**PROBLEM DETAILS**
What lines below mention the word "util"? Copy each one.

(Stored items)
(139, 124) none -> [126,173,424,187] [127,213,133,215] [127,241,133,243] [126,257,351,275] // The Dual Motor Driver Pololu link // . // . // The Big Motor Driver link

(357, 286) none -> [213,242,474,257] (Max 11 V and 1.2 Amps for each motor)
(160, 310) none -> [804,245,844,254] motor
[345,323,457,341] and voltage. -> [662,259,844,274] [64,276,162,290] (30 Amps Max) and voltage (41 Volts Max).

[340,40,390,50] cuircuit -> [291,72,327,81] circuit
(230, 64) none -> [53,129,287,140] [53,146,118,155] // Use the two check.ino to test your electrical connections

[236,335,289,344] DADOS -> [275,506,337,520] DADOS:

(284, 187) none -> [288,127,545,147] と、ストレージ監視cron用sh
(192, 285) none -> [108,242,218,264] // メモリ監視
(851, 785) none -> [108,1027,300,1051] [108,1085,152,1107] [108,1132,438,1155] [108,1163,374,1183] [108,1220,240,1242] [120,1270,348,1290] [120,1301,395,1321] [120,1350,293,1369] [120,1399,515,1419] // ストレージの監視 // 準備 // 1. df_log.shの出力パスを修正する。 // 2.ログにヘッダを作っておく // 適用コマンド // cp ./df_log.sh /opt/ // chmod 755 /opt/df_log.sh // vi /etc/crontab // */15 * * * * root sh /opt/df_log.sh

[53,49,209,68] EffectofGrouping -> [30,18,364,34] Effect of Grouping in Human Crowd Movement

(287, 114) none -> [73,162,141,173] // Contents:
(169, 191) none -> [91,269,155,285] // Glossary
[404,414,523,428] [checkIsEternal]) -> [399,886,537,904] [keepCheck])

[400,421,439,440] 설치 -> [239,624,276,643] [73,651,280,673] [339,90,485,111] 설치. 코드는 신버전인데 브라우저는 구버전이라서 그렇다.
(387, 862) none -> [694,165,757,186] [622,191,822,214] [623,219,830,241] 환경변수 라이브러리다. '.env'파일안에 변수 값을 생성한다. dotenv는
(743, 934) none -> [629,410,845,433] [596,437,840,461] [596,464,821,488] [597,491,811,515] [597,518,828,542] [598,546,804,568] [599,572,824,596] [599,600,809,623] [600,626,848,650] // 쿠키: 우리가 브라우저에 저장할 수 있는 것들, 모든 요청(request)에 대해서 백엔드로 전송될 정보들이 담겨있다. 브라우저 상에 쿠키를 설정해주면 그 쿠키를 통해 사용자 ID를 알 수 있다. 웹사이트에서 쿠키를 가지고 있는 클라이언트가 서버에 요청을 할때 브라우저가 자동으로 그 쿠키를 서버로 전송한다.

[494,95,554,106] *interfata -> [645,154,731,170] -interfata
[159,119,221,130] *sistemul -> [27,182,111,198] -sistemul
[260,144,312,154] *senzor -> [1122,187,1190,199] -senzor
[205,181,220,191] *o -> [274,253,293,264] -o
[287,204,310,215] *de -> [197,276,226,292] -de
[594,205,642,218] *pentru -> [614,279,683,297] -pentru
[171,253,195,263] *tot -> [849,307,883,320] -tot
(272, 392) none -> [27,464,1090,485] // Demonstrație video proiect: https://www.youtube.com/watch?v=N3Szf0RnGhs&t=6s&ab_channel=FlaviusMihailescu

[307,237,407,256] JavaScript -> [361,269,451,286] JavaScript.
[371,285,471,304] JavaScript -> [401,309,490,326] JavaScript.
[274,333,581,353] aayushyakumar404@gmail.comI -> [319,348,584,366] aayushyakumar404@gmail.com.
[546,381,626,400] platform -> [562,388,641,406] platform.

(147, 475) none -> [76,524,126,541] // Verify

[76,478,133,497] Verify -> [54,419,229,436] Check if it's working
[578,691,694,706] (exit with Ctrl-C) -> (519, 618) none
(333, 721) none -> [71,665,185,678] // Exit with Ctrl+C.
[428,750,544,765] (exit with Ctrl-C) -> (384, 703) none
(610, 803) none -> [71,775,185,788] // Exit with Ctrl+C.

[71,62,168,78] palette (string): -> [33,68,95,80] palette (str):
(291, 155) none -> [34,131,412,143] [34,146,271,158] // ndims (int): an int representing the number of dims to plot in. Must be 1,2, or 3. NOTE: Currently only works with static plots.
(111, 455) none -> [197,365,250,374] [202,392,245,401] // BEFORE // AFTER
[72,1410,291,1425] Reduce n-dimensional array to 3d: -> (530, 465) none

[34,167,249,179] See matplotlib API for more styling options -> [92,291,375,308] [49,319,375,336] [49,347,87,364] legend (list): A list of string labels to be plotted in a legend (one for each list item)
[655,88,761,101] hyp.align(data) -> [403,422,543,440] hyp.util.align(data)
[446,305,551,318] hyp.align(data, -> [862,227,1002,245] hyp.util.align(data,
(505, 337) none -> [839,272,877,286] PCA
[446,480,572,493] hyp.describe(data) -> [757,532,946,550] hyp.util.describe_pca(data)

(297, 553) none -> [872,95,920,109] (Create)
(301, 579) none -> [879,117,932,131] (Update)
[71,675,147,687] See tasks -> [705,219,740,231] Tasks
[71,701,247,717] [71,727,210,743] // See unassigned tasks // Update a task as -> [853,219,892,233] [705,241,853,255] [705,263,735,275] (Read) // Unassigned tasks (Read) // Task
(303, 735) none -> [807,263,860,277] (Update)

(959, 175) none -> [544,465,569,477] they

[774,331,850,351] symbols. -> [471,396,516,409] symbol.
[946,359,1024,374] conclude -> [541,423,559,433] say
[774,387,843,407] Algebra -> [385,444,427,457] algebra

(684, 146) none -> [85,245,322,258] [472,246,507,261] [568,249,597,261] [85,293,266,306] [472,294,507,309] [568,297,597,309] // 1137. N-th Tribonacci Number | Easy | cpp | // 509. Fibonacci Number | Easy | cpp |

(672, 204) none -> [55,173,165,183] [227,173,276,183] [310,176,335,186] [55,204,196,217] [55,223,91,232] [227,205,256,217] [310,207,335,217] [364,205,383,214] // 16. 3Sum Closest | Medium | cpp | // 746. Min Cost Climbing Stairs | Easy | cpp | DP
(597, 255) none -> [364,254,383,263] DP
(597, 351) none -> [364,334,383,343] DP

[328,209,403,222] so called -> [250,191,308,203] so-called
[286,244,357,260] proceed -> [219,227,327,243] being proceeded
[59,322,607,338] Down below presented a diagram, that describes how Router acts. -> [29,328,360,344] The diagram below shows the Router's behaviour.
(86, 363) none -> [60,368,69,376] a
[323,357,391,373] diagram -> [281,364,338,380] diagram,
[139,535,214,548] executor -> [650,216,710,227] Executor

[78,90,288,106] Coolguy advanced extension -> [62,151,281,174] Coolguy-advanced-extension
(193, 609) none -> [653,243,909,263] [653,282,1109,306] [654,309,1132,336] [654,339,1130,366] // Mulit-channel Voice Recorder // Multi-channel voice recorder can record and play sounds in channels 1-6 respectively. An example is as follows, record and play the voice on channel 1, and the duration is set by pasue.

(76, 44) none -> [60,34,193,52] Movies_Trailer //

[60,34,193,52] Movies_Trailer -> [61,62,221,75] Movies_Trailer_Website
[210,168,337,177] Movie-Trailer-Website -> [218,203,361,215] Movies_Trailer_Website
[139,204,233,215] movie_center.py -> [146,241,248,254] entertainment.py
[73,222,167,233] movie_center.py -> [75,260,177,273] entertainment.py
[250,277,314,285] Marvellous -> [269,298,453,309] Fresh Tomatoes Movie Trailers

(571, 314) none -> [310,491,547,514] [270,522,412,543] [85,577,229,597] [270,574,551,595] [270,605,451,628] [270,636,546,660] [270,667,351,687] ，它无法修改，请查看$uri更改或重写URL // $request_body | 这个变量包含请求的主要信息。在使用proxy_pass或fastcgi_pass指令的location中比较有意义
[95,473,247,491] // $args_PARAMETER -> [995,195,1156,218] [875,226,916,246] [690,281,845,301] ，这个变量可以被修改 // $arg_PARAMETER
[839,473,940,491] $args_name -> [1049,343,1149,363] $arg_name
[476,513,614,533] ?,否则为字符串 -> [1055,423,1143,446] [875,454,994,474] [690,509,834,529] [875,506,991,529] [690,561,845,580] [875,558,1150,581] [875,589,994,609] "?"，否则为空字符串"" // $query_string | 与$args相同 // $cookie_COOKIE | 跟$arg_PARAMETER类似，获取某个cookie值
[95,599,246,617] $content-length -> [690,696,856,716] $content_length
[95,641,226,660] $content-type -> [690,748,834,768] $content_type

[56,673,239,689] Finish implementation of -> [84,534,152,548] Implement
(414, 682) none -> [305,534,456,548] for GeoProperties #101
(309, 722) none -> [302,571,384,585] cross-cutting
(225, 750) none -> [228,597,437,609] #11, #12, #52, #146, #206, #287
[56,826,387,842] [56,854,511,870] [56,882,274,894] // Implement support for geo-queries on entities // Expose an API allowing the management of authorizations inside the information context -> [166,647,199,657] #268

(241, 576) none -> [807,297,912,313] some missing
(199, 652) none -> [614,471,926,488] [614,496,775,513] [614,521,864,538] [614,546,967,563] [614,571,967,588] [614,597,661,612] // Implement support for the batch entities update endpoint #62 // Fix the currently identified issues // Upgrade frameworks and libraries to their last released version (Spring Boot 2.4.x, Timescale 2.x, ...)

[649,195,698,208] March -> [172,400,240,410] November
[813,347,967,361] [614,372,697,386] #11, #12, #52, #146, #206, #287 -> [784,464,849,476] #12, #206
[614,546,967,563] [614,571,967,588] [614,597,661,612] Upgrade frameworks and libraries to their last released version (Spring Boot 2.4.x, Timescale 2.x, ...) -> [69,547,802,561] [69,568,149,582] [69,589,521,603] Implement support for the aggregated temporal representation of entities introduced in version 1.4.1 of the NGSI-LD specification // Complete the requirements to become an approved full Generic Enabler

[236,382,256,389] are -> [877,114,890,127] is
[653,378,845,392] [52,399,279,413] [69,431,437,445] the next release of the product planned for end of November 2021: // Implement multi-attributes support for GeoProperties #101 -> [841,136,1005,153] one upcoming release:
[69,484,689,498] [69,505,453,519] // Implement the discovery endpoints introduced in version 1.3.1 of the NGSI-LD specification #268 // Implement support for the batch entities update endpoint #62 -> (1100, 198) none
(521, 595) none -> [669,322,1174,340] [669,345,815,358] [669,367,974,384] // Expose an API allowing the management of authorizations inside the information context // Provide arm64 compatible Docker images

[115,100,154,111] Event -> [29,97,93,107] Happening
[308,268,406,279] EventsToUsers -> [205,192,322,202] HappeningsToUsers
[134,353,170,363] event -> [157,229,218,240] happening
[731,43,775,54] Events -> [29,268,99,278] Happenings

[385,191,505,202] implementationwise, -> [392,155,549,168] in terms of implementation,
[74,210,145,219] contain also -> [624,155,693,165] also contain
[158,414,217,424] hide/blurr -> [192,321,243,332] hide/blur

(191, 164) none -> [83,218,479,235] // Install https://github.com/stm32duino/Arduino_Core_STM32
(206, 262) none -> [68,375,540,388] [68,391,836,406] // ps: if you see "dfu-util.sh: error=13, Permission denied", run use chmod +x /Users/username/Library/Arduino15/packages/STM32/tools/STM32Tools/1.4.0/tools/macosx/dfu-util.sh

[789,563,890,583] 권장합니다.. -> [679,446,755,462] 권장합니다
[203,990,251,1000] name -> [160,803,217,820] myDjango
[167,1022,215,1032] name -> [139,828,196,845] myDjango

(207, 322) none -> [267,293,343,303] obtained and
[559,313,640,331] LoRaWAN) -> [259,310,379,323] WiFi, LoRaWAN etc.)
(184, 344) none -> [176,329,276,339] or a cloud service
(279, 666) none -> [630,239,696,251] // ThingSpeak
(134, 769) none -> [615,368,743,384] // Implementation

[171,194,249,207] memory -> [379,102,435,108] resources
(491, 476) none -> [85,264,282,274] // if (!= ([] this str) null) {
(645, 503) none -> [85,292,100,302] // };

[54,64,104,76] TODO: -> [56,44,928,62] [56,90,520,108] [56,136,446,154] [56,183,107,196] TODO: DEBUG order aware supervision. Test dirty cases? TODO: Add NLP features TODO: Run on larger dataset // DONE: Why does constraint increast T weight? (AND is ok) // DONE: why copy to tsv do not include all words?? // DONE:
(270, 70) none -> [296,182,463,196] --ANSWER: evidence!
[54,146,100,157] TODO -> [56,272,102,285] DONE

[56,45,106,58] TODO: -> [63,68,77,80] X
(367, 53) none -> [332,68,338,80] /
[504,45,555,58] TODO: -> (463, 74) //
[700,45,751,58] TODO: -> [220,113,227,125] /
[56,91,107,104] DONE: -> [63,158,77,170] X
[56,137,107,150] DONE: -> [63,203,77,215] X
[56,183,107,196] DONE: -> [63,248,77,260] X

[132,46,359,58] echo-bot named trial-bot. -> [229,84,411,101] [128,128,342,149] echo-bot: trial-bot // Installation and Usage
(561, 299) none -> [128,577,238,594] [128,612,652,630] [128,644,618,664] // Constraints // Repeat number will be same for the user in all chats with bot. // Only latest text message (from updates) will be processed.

**EXPECTED ANSWER**
[655,88,761,101] hyp.align(data) -> [403,422,543,440] hyp.util.align(data)
[446,305,551,318] hyp.align(data, -> [862,227,1002,245] hyp.util.align(data,
[446,480,572,493] hyp.describe(data) -> [757,532,946,550] hyp.util.describe_pca(data)
(206, 262) none -> [68,375,540,388] [68,391,836,406] // ps: if you see "dfu-util.sh: error=13, Permission denied", run use chmod +x /Users/username/Library/Arduino15/packages/STM32/tools/STM32Tools/1.4.0/tools/macosx/dfu-util.sh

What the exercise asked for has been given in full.